So, it took 4 samples to arrive at a pi estimation of 3.00, which is within 10% of 3.14. Hooray! We can also run several tests concurrently:

local$ example/job_stream_example ../example/pi.yaml <<!
10
1
0.1
!
Pi found to be 3.000000, +- 10.0%
4
Pi found to be 3.167969, +- 1.0%
Pi found to be 3.140625, +- 0.1%
1024
1024
0 4% user time (3% mpi), 1% user cpu, 977 messages (0% user)
C 4% user time, 0% user cpu, quality 0.00 cpus, ran 1.238s

The example works! Bear in mind that the efficiency ratings for a task like this are pretty poor. Since each job only does a few floating point operations, he communication overhead well outweighs the potential benefits of parallelism. However, once your jobs start to do even a little more work, job_stream quickly becomes beneficial. On our modest research cluster, I have jobs that routinely report a user-code quality of 200+ cpus.

##Words of Warning

fork()ing a child process can be difficult in a threaded MPI application. To work around these difficulties, it is suggested that your application use job_stream::invoke (which forwards commands to a properly controlled libexecstream).

Job and reduction routines MUST be thread safe. Job_stream handles most of this for you. However, do NOT create a shared buffer in which to do your work as part of a job class. If you do, make sure you declare it thread_local (which requires static).

It is wrong to build a Reducer or Frame that simply appends new work into a list. Doing so will cause excessively large objects to be written to checkpoint files and cause the backups required to support checkpoints to bloat unnecessarily (backups meaning the copy of each store object that represents its non-mutated state before the work began. Without this, checkpointing would have to wait for all Work to finish before completing). This leads to very long-running de/serialization routines, which can cause very poor performance in some situations.
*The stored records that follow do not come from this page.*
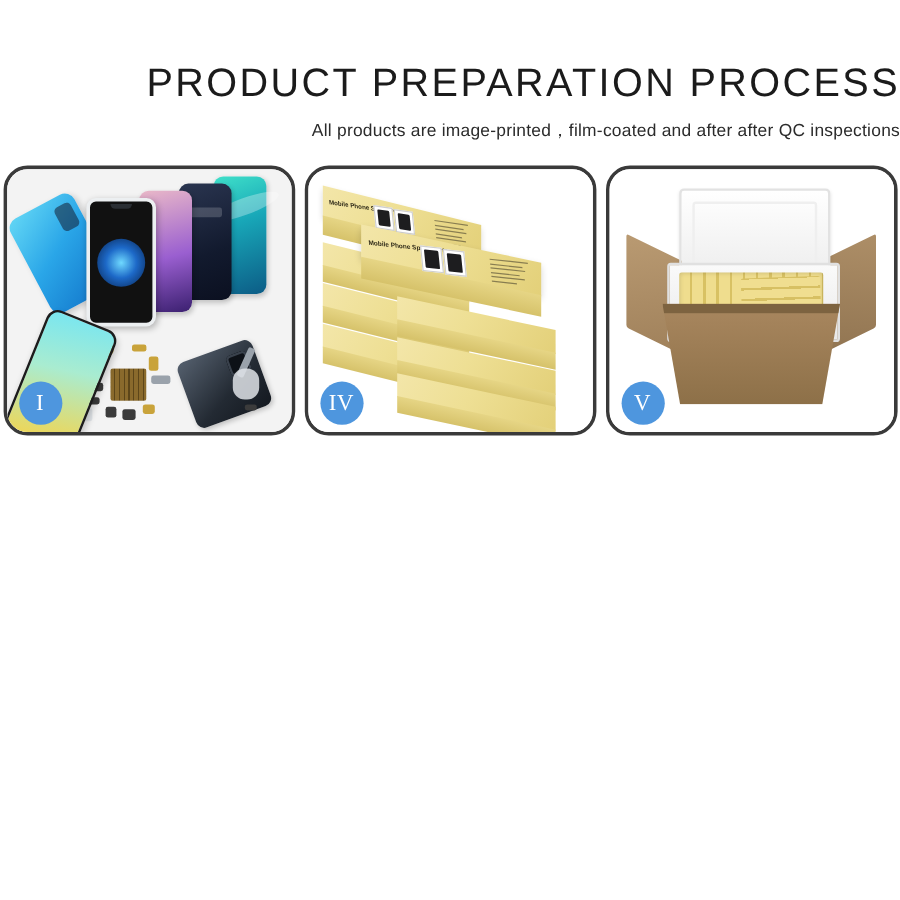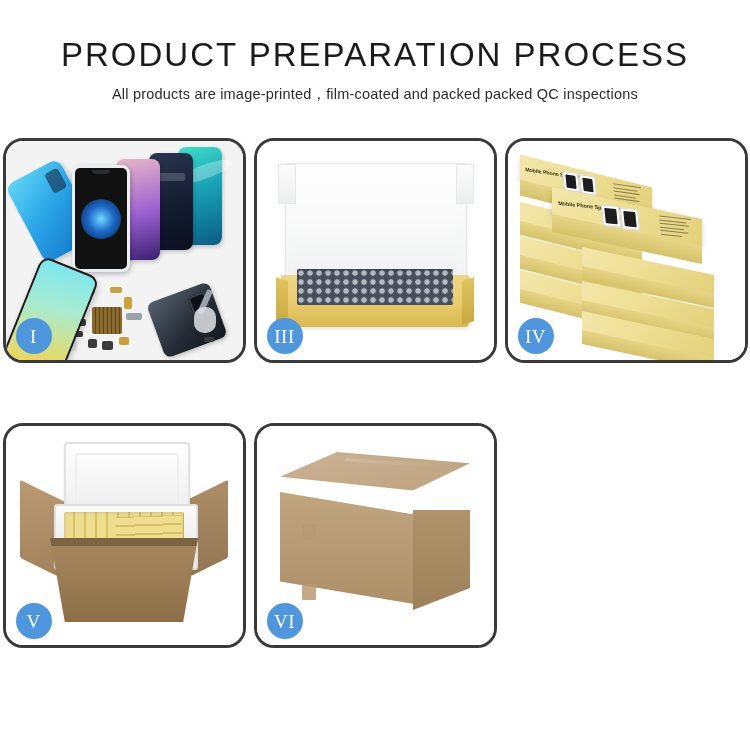"PRODUCT PREPARATION PROCESS" .header { padding-top: 38px -> 52px; text-align: center -> right }
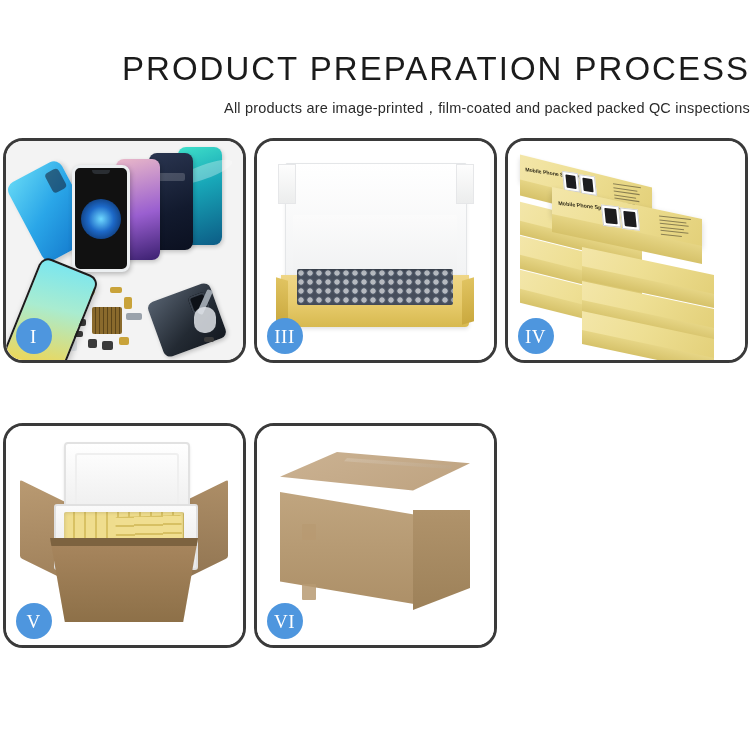"All products are" div.subtitle { text: packed packed -> after after }
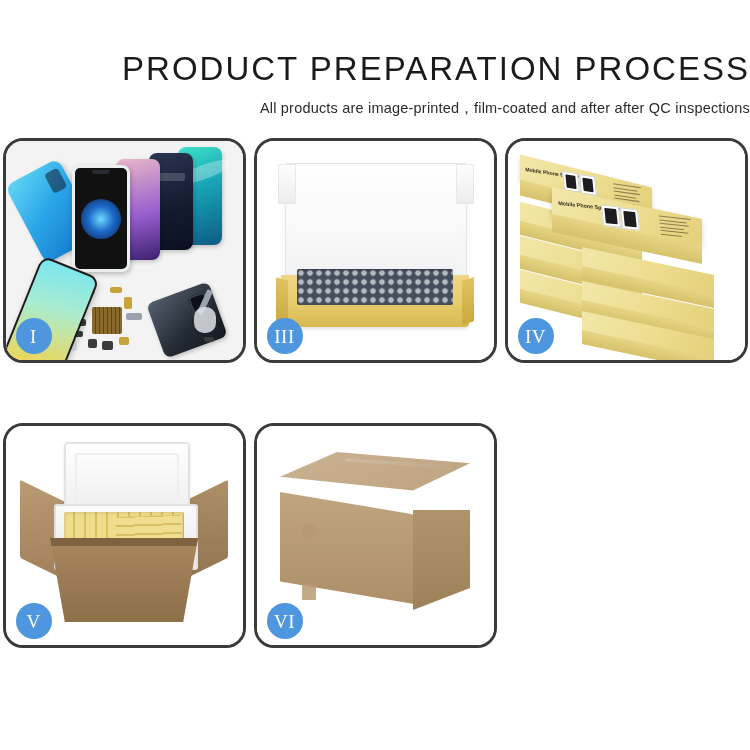"III" div.panel { html: <div> <div> <div> <div></div> <div></div> <div></div> <div></div> </div> </div> <div>III</div> </div> -> none }
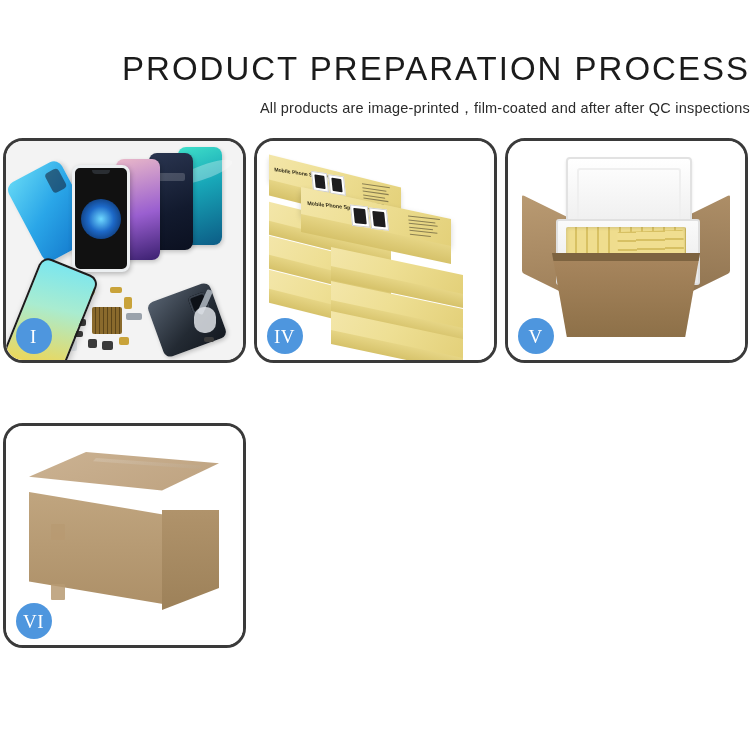"VI" div.panel { html: <div> <div> <div> <div></div> <div></div> <div></div> <div></div> <div></div> <div></div> </div> </div> <div>VI</div> </div> -> none }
If you use checkpoints and your process crashes, it is possible that any activity outside of job_stream will be repeated. In other words, if one of your jobs appends content to a file, then that content might appear in the file multiple times. The recommended way to get around this is to have your work output to different files, with a unique, deterministic file name for each piece of work that outputs. Another approach is to use a reducer which gathers all completed work, and then dumps it all to a file at once in handleDone().

Sometimes, passing -bind-to-core to mpirun can have a profoundly positive impact on performance.

##Unfriendly Examples

These are old and aren't laid out quite as nicely. However, there is reasonably good information here that isn't covered above. So, it's left here for now.

The following example is fully configured in the "example" subdirectory.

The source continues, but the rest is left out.